Extraction of Total RNA

Extraction of Total RNA

① Collect cells: Collect the splenic cells after removing the supernatant (IL-2), centrifuge at 300 rpm at room temperature for 5 minutes, and completely remove the supernatant. Adjust the cell concentration to 5×10⁶ cells/mL using PBS solution.

② Lyse the cells: Add 350 μL of RLT Solution to the sample according to the kit instructions, and shake vigorously to mix.

③ Homogenize with a homogenizer for 30 seconds.

④ Add an equal volume of 70% ethanol, and mix with a pipette tip.

⑤ Place the UNIQ-10 column in a 2 mL collection tube, add 700 μL of the sample to the UNIQ-10 column, and centrifuge at 8000 rpm at room temperature for 1 minute.

⑥ Discard the waste liquid in the collection tube, place the UNIQ-10 column back in the same collection tube, add 500 μL of RW Solution to the column, let it sit for 1 minute at room temperature, and centrifuge at 10000 rpm for 30 seconds. Discard the waste liquid in the collection tube, and place the column back in the same collection tube.

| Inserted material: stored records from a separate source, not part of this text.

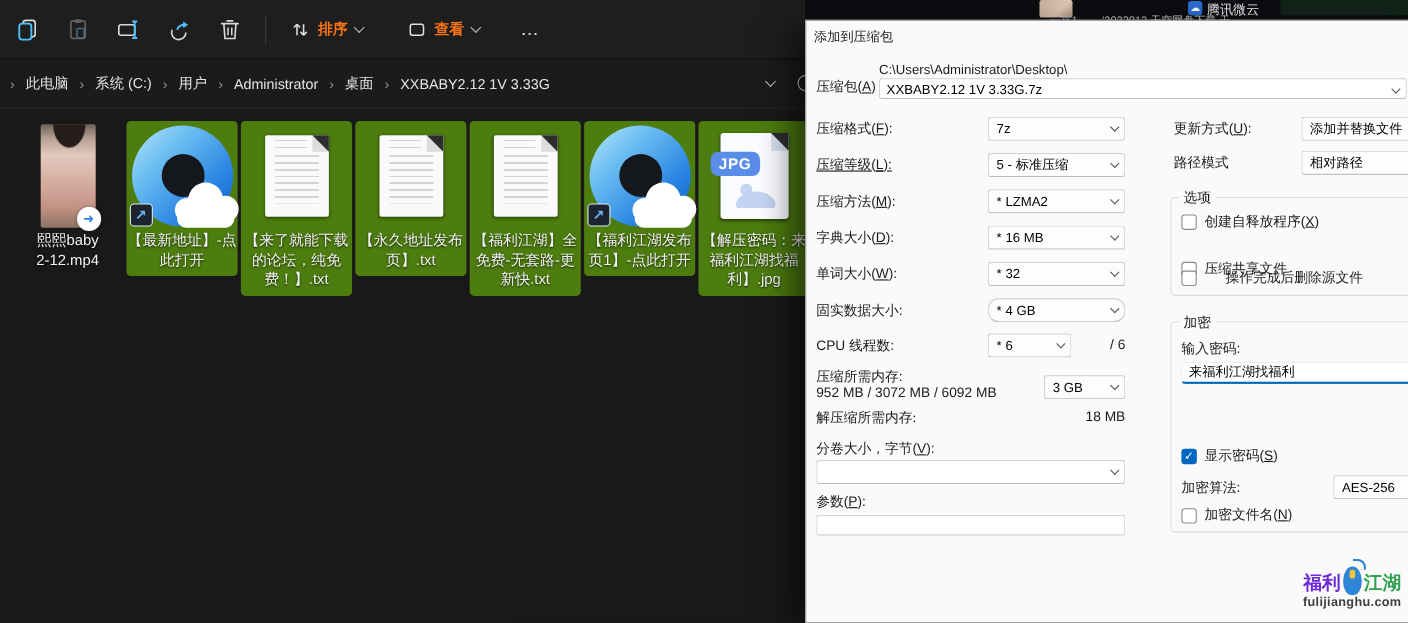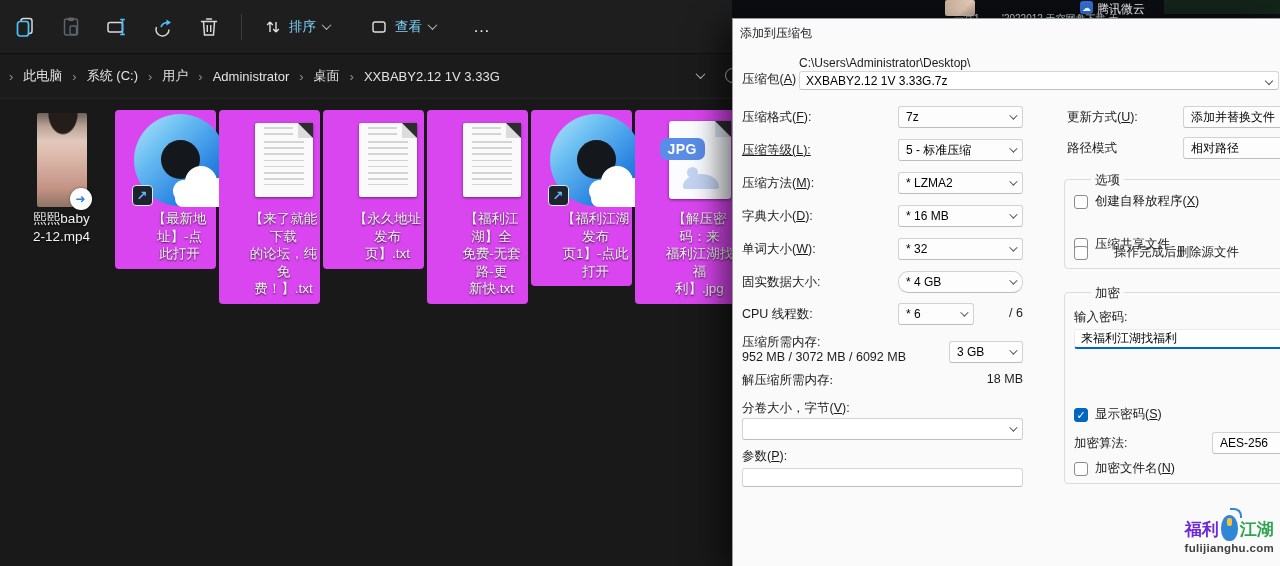--- a/index.html
+++ b/index.html
@@ -12,7 +12,7 @@
              display:flex; align-items:center; padding-left:2px; }
   .tbtn { width:36px; height:36px; margin:0 5px; border-radius:5px; display:flex; align-items:center; justify-content:center; }
   .tsep { width:1px; height:26px; background:#3d3d3d; margin:0 9px; }
-  .tgroup { display:flex; align-items:center; gap:7px; padding:0 13px; height:36px; border-radius:5px; color:#7dd3fc; font-size:13.5px; }
+  .tgroup { display:flex; align-items:center; gap:7px; padding:0 13px; height:36px; border-radius:5px; color:#f97316; font-size:13.5px;font-weight:bold; }
   .chev { width:7px; height:7px; border-right:1.4px solid #bdbdbd; border-bottom:1.4px solid #bdbdbd;
           transform:rotate(45deg) translate(-1px,-1px); display:inline-block; }
   .more { color:#e8e8e8; font-size:17px; letter-spacing:1px; padding:0 10px; }

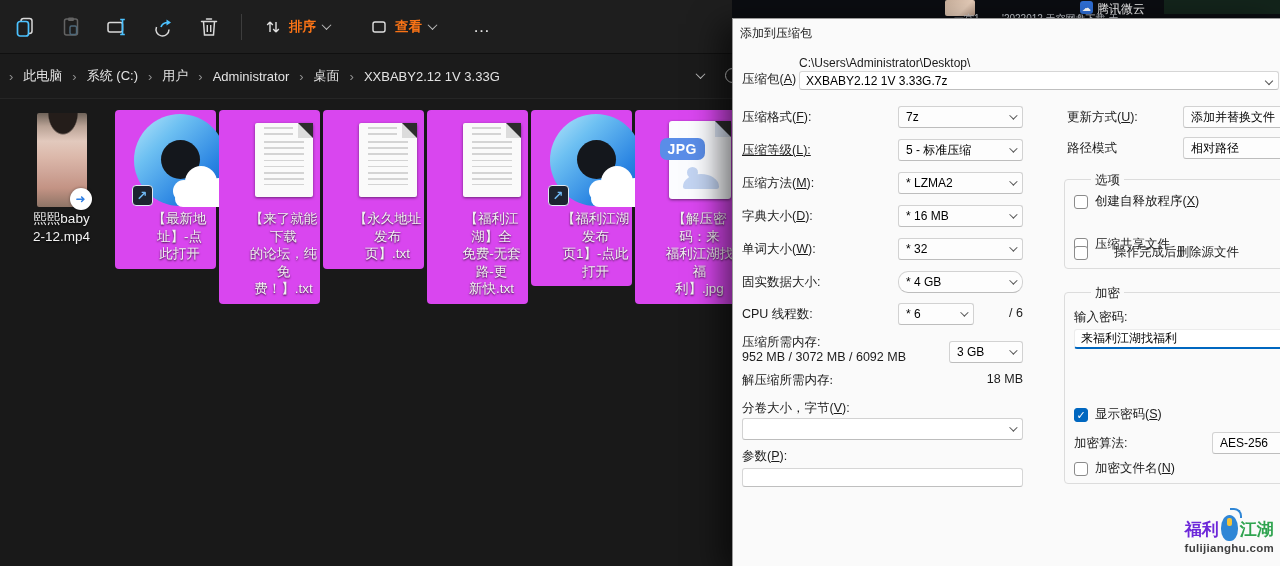--- a/index.html
+++ b/index.html
@@ -28,7 +28,7 @@
   
   .tile { position:absolute; top:110px; width:101px; border-radius:4px; padding-top:2px;
           display:flex; flex-direction:column; align-items:center; }
-  .tile.sel { background:#d946ef;padding-left:28px; }
+  .tile.sel { background:#4d7c0f; }
   .iconarea { height:96px; width:100%; display:flex; align-items:center; justify-content:center; position:relative; }
   .flabel { width:100%; text-align:center; color:#f2f2f2; font-size:13.5px; line-height:17.5px;
             white-space:pre-line; padding:2px 0 6px; text-shadow:0 1px 2px rgba(0,0,0,.8); }

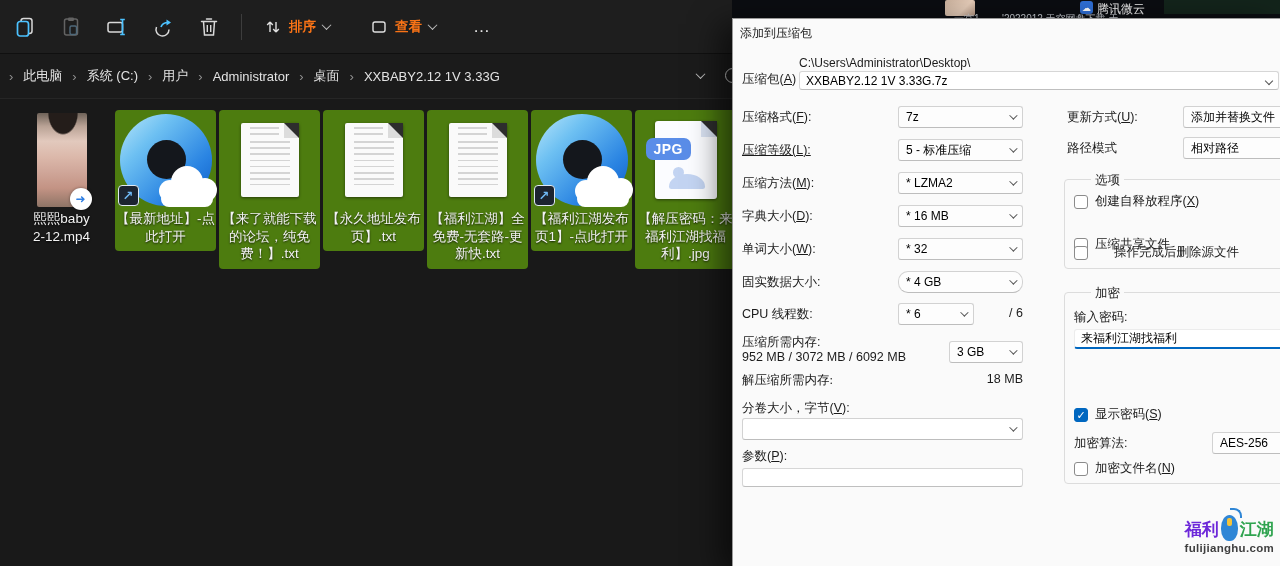--- a/index.html
+++ b/index.html
@@ -100,7 +100,7 @@
             display:flex; align-items:center; padding:0 6px; font-size:12px; color:#000; }
   .tinput.focused { border:1px solid #ececec; border-bottom:2px solid #0067c0; }
   .group { position:absolute; border:1px solid #dcdcdc; border-radius:4px; }
-  .glabel { position:absolute; top:-8px; left:7px; background:#fafafa; padding:0 4px; font-size:12.5px; color:#1b1b1b;margin-left:19px; }
+  .glabel { position:absolute; top:-8px; left:7px; background:#fafafa; padding:0 4px; font-size:12.5px; color:#1b1b1b; }
   .cbrow { position:absolute; display:flex; align-items:center; gap:7px; font-size:12.5px; color:#1b1b1b; }
   .cb { width:14px; height:14px; border:1px solid #8b8b8b; border-radius:3px; background:#fff; flex:0 0 auto; }
   .cb.checked { background:#0067c0; border-color:#0067c0; color:#fff; font-size:11px; line-height:13px; text-align:center; }

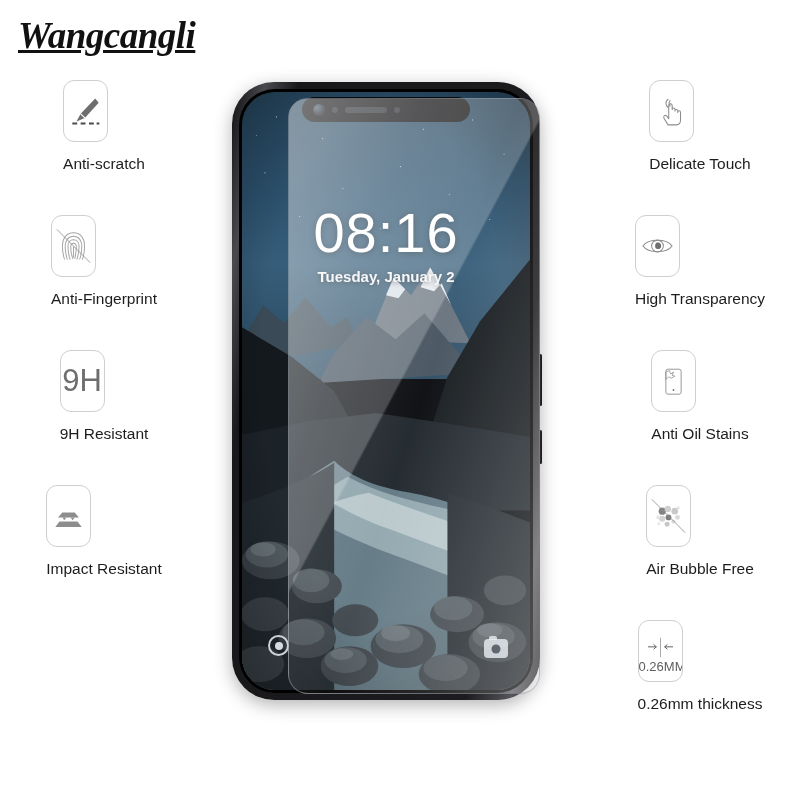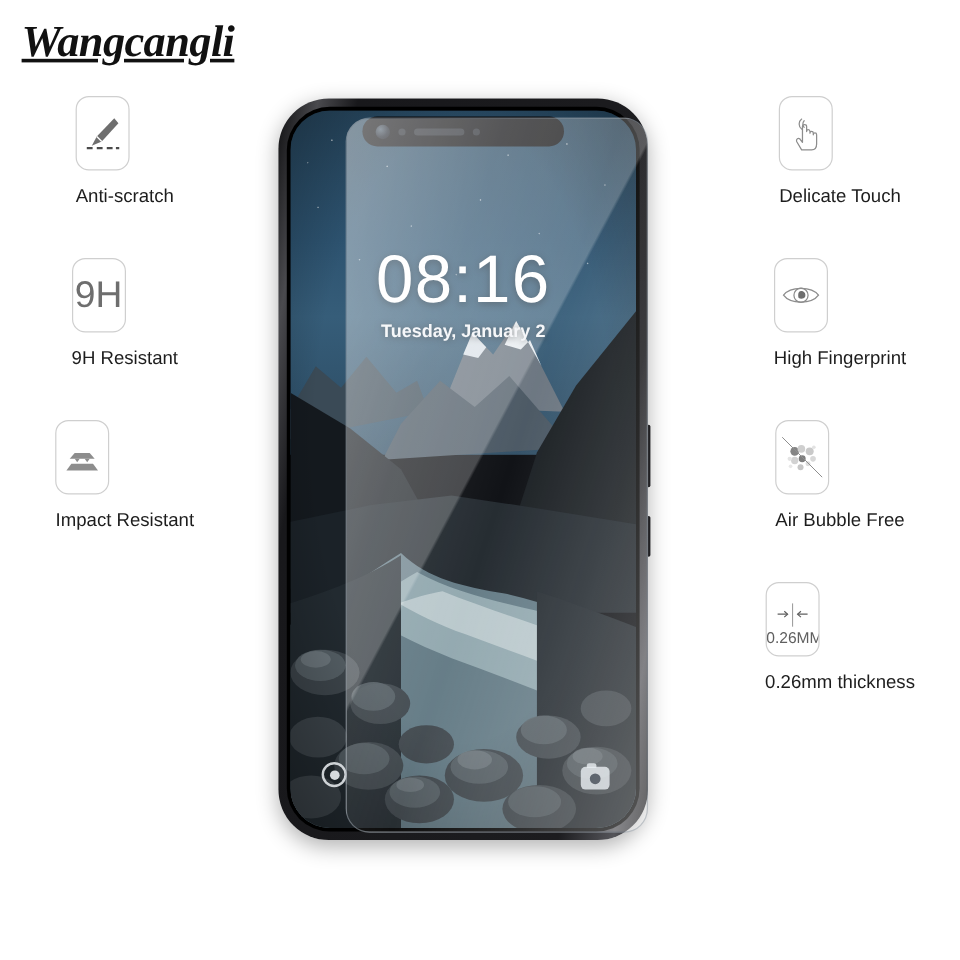--- a/index.html
+++ b/index.html
@@ -263,6 +263,25 @@
     <div class="feature-label">Anti-scratch</div>
   </div>
 
+  <div class="feature">
+    <div class="icon-box">
+      <svg viewBox="0 0 62 62">
+        <g fill="none" stroke="#a9a9a9" stroke-width="1.5" stroke-linecap="round">
+          <path d="M31 12 C20 12 15 21 15 31 C15 38 16 44 18 50"></path>
+          <path d="M31 12 C42 12 47 21 47 31 C47 38 46 44 44 50"></path>
+          <path d="M31 17 C23 17 19 24 19 31 C19 38 20 44 22 50"></path>
+          <path d="M31 17 C39 17 43 24 43 31 C43 38 42 44 40 50"></path>
+          <path d="M31 22 C26 22 23 26 23 31 C23 38 24 44 26 50"></path>
+          <path d="M31 22 C36 22 39 26 39 31 C39 38 38 44 36 50"></path>
+          <path d="M31 27 C29 27 27 29 27 32 C27 38 28 44 30 49"></path>
+          <path d="M31 27 C33 27 35 29 35 32 C35 38 34 44 33 49"></path>
+          <path d="M31 32 L31 47"></path>
+        </g>
+        <line x1="7" y1="7" x2="55" y2="55" stroke="#8e8e8e" stroke-width="1.2"></line>
+      </svg>
+    </div>
+    <div class="feature-label">Anti-Fingerprint</div>
+  </div>
 
 
   <div class="feature">

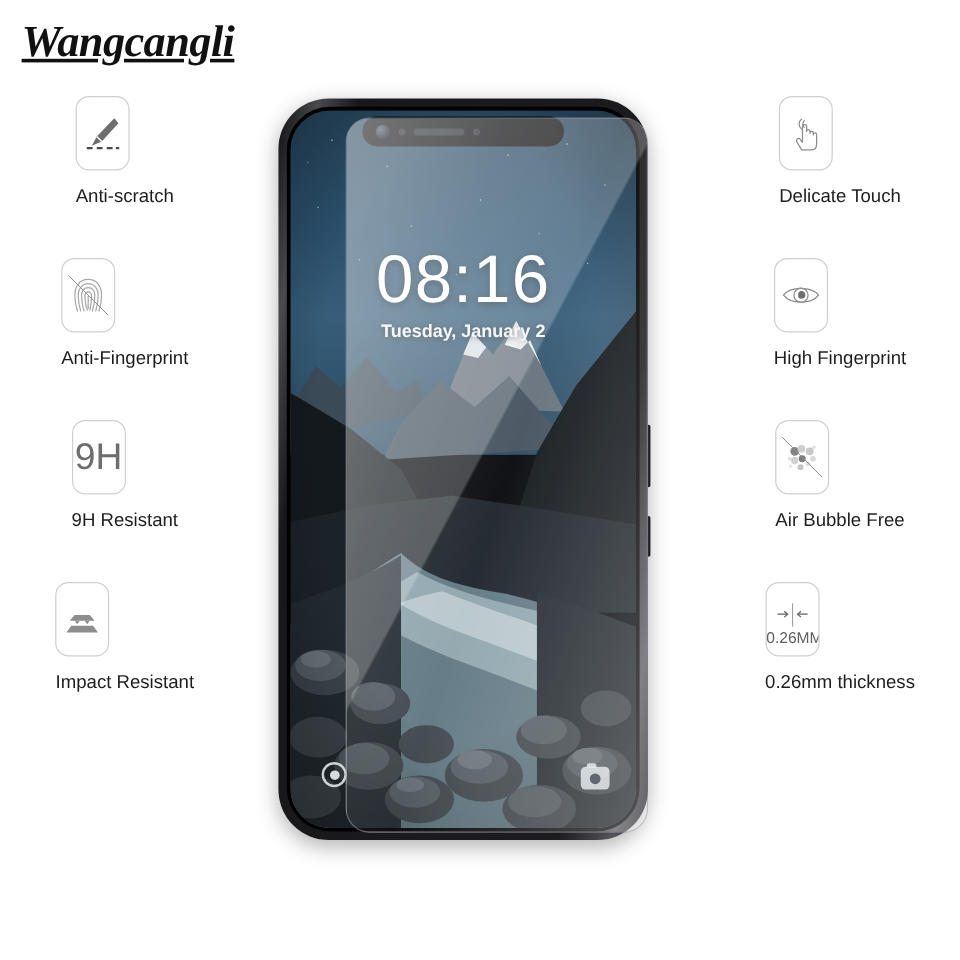--- a/index.html
+++ b/index.html
@@ -330,7 +330,7 @@
         <path d="M31 26 C35 26 37 29 36 33 C34 36 30 36 28 34 C27 30 28 26 31 26 Z" fill="#6e6e6e"></path>
       </svg>
     </div>
-    <div class="feature-label">High Fingerprint</div>
+    <div class="feature-label">High Transparency</div>
   </div>
 
 

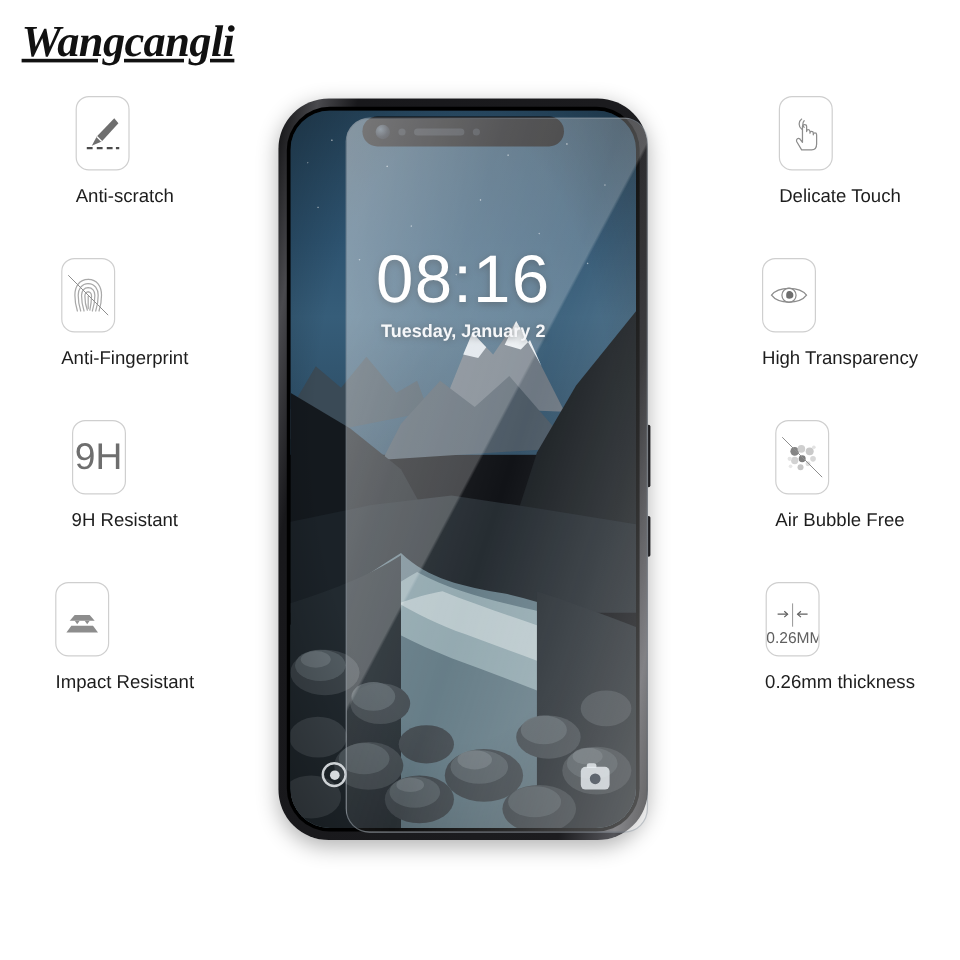--- a/index.html
+++ b/index.html
@@ -333,6 +333,16 @@
     <div class="feature-label">High Transparency</div>
   </div>
 
+  <div class="feature">
+    <div class="icon-box">
+      <svg viewBox="0 0 62 62">
+        <rect x="20" y="14" width="22" height="36" rx="3" fill="none" stroke="#8d8d8d" stroke-width="1.3"></rect>
+        <path d="M20 18 L25 16 L27 21 L31 18 L29 23 L33 24 L28 27 L24 25 L20 29 Z" fill="none" stroke="#8d8d8d" stroke-width="1.1"></path>
+        <circle cx="31" cy="44" r="1.3" fill="#6e6e6e"></circle>
+      </svg>
+    </div>
+    <div class="feature-label">Anti Oil Stains</div>
+  </div>
 
   <div class="feature">
     <div class="icon-box">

⑦ Add 500 μL of diluted RPE Solution to the UNIQ-10 column, centrifuge at 10000 rpm at room temperature for 1 minute. Discard the waste liquid in the collection tube, and place the column back in the same collection tube.

⑧ Add 500 μL of diluted RPE Solution to the UNIQ-10 column, centrifuge at 10000 rpm at room temperature for 1 minute. Discard the waste liquid in the collection tube, and place the column back in the same collection tube.

⑨ Centrifuge at 10000 rpm at room temperature for 1 minute to remove any remaining RPE Solution. Place the UNIQ-10 column in an RNase-free Eppendorf tube, draw 50 μL of DEPC-H₂O and add it to the center of the column membrane, leave it at 50°C for 2 minutes, then centrifuge at 10000 rpm at room temperature for 1 minute. The liquid in the Eppendorf tube is the extracted total RNA.